The task
When the line containing "- mettre les" is found in the data below, copy it and each line after it through the line containing "Java - Tutorials", exactly and with no others.

Entries supplied
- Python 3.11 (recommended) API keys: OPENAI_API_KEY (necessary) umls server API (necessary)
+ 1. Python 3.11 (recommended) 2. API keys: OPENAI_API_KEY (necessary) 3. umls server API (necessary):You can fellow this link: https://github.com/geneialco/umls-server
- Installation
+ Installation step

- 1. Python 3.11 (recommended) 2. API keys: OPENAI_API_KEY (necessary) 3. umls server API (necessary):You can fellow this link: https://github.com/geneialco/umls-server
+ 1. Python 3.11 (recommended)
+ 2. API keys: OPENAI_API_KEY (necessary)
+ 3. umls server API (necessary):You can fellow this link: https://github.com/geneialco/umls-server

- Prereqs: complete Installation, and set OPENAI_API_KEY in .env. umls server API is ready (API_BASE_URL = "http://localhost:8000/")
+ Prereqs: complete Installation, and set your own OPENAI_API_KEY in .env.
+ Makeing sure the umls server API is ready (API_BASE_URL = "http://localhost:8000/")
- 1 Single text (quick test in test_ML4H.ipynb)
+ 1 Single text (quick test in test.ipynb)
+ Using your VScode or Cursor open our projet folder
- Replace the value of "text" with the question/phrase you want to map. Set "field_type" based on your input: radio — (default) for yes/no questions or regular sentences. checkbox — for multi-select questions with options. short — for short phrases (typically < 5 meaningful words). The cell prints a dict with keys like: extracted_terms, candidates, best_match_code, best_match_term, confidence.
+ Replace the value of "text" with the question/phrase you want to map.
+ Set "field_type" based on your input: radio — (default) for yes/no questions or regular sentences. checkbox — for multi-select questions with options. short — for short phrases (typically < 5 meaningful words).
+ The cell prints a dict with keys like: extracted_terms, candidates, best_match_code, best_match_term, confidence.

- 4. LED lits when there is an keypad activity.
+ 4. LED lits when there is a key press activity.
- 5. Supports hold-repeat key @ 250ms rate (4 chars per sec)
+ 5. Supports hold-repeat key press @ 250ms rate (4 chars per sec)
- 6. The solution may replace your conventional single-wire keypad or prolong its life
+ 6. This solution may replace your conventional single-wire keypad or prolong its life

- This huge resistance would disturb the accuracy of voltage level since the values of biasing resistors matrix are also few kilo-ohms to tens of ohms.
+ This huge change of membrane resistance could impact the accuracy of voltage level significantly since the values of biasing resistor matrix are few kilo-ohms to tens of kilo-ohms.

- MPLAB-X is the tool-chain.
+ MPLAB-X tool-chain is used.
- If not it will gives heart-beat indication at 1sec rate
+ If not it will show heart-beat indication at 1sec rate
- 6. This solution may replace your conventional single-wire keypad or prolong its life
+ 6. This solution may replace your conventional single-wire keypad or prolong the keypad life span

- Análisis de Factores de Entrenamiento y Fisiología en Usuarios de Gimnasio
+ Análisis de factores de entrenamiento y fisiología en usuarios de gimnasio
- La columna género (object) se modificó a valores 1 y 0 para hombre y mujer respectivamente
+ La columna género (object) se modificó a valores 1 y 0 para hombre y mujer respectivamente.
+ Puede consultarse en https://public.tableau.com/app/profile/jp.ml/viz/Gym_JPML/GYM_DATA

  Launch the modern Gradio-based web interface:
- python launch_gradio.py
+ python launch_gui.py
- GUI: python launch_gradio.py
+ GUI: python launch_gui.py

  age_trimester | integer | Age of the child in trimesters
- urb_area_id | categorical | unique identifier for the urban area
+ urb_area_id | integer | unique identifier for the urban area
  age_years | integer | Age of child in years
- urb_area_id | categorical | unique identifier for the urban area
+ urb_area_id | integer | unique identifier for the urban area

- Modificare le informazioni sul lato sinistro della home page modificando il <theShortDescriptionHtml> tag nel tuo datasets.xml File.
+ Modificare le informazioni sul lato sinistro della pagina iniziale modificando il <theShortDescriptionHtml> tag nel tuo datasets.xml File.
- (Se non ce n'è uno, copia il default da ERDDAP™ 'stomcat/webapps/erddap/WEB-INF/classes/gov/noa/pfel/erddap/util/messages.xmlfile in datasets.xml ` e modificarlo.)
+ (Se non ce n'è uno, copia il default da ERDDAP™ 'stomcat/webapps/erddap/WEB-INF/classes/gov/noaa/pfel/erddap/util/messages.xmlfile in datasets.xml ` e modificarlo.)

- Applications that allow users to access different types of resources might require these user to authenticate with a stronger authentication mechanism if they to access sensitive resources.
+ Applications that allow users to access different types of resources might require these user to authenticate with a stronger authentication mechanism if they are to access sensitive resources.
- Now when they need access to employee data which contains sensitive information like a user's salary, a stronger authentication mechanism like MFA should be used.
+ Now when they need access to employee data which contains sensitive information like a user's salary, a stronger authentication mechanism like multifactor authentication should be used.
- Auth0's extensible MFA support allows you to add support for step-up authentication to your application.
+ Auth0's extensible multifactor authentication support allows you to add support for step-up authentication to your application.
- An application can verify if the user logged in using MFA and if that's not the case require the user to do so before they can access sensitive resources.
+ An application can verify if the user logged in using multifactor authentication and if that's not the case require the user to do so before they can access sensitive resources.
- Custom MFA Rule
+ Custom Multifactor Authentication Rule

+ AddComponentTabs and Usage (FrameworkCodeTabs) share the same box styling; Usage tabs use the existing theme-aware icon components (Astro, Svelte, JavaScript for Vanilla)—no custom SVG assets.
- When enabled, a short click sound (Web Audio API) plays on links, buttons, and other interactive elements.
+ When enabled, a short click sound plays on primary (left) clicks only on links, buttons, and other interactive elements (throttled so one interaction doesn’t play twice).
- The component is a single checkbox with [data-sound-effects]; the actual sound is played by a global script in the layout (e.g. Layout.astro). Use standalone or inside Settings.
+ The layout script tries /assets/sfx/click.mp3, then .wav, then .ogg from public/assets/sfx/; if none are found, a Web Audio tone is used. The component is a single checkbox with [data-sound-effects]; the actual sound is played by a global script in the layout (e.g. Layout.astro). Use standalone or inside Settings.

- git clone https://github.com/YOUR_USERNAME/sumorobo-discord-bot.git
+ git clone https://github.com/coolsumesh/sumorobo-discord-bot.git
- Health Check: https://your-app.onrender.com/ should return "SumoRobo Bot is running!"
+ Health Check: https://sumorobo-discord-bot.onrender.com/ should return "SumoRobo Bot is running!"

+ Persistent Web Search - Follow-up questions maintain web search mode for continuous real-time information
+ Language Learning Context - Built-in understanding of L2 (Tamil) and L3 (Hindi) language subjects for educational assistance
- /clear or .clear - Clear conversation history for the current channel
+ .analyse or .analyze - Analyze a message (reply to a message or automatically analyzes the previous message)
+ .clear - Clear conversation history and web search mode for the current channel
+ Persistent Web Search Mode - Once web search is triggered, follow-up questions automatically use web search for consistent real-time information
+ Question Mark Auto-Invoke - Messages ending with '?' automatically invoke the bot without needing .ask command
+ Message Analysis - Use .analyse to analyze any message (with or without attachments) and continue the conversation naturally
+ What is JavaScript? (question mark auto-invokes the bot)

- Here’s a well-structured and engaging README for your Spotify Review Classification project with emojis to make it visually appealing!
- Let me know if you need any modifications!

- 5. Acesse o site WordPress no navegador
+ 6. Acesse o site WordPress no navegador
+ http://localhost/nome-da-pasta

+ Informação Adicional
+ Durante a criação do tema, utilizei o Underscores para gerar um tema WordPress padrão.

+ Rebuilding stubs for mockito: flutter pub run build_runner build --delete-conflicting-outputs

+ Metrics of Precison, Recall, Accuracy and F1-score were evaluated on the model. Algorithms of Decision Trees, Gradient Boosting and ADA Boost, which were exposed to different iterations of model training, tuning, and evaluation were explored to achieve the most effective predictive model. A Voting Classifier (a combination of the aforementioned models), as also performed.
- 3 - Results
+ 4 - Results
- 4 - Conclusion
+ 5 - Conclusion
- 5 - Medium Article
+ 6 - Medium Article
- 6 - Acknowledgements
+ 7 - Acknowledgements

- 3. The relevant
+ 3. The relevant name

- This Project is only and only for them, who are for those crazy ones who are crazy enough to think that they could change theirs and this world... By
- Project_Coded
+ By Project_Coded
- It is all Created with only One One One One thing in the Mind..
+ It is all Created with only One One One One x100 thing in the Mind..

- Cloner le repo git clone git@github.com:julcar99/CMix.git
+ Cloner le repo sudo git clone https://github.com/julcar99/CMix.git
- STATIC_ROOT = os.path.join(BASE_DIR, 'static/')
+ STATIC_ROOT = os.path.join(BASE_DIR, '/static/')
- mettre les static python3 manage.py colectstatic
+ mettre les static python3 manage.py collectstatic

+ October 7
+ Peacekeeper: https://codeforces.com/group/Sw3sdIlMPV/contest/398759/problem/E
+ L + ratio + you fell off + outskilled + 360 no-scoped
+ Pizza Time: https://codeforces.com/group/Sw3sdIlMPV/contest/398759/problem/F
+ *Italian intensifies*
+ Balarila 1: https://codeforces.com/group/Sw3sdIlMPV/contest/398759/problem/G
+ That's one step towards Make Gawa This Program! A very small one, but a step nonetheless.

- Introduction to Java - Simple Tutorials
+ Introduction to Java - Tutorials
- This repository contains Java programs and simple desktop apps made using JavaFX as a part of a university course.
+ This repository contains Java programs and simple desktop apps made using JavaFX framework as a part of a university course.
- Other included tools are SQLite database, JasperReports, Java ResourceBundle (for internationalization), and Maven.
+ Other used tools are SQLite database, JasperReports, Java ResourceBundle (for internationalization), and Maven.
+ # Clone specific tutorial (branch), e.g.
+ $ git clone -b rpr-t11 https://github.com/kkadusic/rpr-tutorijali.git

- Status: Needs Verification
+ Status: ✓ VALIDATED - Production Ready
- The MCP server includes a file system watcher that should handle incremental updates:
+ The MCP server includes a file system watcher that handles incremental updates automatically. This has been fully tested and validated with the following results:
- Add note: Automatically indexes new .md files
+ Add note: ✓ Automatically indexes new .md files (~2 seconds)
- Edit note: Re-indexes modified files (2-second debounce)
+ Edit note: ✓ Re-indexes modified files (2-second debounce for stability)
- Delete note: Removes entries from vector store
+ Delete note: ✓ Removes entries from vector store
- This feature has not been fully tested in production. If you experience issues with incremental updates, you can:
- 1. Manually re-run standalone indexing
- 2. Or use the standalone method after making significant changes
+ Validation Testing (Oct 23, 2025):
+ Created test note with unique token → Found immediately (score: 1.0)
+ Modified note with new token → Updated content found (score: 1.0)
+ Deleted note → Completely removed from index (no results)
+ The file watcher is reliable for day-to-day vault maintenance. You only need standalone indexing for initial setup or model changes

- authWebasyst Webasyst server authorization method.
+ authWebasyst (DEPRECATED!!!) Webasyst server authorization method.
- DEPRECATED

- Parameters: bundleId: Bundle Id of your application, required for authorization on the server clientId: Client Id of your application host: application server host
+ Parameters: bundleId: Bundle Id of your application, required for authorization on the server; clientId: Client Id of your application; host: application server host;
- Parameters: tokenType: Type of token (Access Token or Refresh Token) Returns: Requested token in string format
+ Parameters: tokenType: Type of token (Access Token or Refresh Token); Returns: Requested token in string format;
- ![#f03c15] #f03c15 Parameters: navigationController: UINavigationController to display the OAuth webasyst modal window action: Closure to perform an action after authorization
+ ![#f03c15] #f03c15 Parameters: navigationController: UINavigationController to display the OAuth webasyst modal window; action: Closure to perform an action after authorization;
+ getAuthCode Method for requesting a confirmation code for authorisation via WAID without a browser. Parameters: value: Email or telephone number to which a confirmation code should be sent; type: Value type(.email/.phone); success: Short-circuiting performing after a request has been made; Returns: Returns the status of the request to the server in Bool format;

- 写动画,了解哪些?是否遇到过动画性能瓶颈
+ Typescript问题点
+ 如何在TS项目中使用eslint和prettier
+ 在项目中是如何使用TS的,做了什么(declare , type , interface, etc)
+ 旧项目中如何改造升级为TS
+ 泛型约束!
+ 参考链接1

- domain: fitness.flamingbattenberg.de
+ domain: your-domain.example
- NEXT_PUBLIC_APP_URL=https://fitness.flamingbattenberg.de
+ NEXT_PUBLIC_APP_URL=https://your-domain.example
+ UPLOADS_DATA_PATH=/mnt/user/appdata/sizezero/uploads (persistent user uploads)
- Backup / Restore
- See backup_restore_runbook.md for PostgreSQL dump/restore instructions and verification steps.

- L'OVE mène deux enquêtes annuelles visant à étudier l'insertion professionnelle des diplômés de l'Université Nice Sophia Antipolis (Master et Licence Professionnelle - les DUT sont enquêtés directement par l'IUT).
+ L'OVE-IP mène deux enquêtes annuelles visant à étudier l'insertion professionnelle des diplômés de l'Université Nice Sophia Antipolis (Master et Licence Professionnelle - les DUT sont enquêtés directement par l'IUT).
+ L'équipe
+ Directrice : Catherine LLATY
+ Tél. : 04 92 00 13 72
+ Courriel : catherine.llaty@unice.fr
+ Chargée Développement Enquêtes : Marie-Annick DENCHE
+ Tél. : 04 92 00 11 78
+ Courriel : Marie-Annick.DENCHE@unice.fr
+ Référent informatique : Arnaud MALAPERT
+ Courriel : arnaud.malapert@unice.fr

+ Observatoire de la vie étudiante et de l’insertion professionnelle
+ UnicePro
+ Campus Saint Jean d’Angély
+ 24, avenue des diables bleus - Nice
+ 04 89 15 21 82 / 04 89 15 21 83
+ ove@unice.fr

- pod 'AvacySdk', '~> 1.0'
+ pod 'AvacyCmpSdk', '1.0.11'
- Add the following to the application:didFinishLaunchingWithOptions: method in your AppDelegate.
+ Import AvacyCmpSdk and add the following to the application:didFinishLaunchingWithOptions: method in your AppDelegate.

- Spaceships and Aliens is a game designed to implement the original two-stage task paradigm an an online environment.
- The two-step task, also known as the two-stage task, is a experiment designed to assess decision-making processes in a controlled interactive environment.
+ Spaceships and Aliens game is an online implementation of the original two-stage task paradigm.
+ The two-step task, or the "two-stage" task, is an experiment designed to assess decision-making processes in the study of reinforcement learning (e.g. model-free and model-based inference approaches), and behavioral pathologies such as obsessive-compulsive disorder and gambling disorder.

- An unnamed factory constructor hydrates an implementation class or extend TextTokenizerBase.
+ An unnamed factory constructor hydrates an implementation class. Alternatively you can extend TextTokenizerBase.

Answer
- mettre les static python3 manage.py colectstatic
+ mettre les static python3 manage.py collectstatic

+ October 7
+ Peacekeeper: https://codeforces.com/group/Sw3sdIlMPV/contest/398759/problem/E
+ L + ratio + you fell off + outskilled + 360 no-scoped
+ Pizza Time: https://codeforces.com/group/Sw3sdIlMPV/contest/398759/problem/F
+ *Italian intensifies*
+ Balarila 1: https://codeforces.com/group/Sw3sdIlMPV/contest/398759/problem/G
+ That's one step towards Make Gawa This Program! A very small one, but a step nonetheless.

- Introduction to Java - Simple Tutorials
+ Introduction to Java - Tutorials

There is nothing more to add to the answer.